RECORDS: Begin
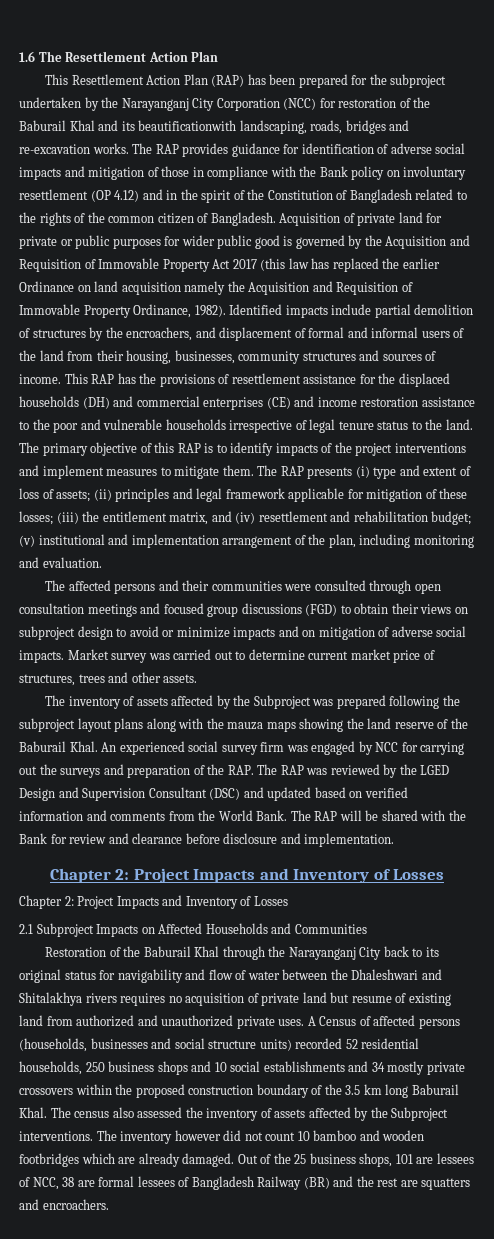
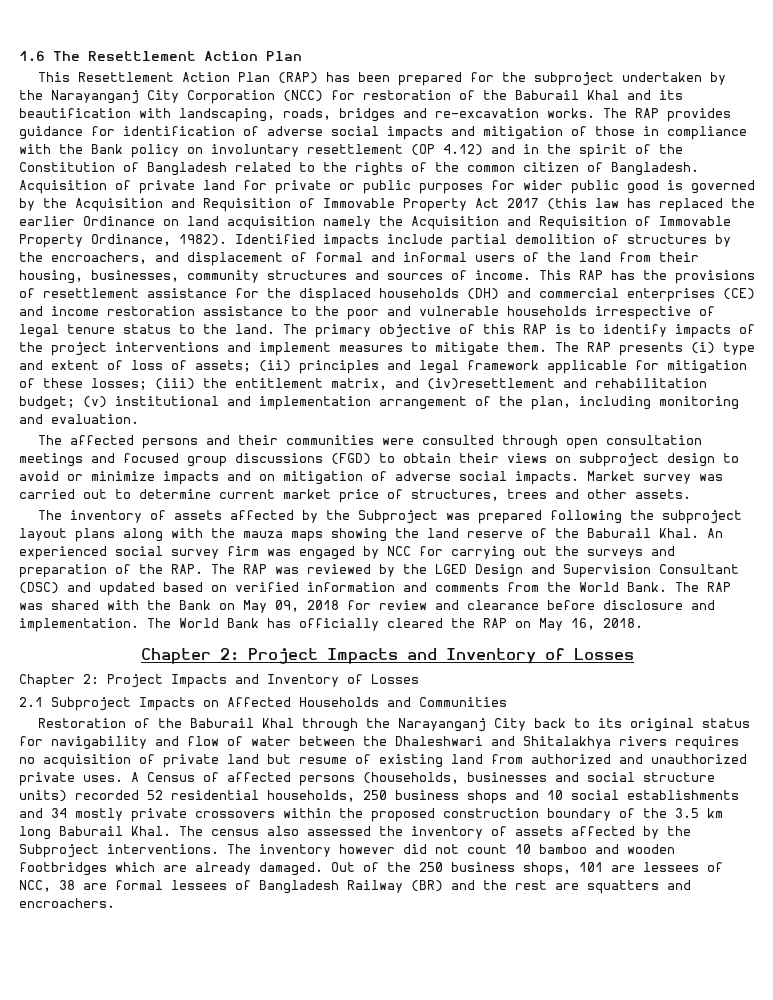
- This Resettlement Action Plan (RAP) has been prepared for the subproject undertaken by the Narayanganj City Corporation (NCC) for restoration of the Baburail Khal and its beautificationwith landscaping, roads, bridges and re-excavation works.
+ This Resettlement Action Plan (RAP) has been prepared for the subproject undertaken by the Narayanganj City Corporation (NCC) for restoration of the Baburail Khal and its beautification with landscaping, roads, bridges and re-excavation works.
- The RAP presents (i) type and extent of loss of assets; (ii) principles and legal framework applicable for mitigation of these losses; (iii) the entitlement matrix, and (iv) resettlement and rehabilitation budget; (v) institutional and implementation arrangement of the plan, including monitoring and evaluation.
+ The RAP presents (i) type and extent of loss of assets; (ii) principles and legal framework applicable for mitigation of these losses; (iii) the entitlement matrix, and (iv)resettlement and rehabilitation budget; (v) institutional and implementation arrangement of the plan, including monitoring and evaluation.
- The RAP will be shared with the Bank for review and clearance before disclosure and implementation.
+ The RAP was shared with the Bank on May 09, 2018 for review and clearance before disclosure and implementation. The World Bank has officially cleared the RAP on May 16, 2018.
- Out of the 25 business shops, 101 are lessees of NCC, 38 are formal lessees of Bangladesh Railway (BR) and the rest are squatters and encroachers.
+ Out of the 250 business shops, 101 are lessees of NCC, 38 are formal lessees of Bangladesh Railway (BR) and the rest are squatters and encroachers.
RECORDS: End
* _WHAT IS EXPECTED_
Except for the pictures, give the data again word for word.

* _EXERCISE RESULT_
- This Resettlement Action Plan (RAP) has been prepared for the subproject undertaken by the Narayanganj City Corporation (NCC) for restoration of the Baburail Khal and its beautificationwith landscaping, roads, bridges and re-excavation works.
+ This Resettlement Action Plan (RAP) has been prepared for the subproject undertaken by the Narayanganj City Corporation (NCC) for restoration of the Baburail Khal and its beautification with landscaping, roads, bridges and re-excavation works.
- The RAP presents (i) type and extent of loss of assets; (ii) principles and legal framework applicable for mitigation of these losses; (iii) the entitlement matrix, and (iv) resettlement and rehabilitation budget; (v) institutional and implementation arrangement of the plan, including monitoring and evaluation.
+ The RAP presents (i) type and extent of loss of assets; (ii) principles and legal framework applicable for mitigation of these losses; (iii) the entitlement matrix, and (iv)resettlement and rehabilitation budget; (v) institutional and implementation arrangement of the plan, including monitoring and evaluation.
- The RAP will be shared with the Bank for review and clearance before disclosure and implementation.
+ The RAP was shared with the Bank on May 09, 2018 for review and clearance before disclosure and implementation. The World Bank has officially cleared the RAP on May 16, 2018.
- Out of the 25 business shops, 101 are lessees of NCC, 38 are formal lessees of Bangladesh Railway (BR) and the rest are squatters and encroachers.
+ Out of the 250 business shops, 101 are lessees of NCC, 38 are formal lessees of Bangladesh Railway (BR) and the rest are squatters and encroachers.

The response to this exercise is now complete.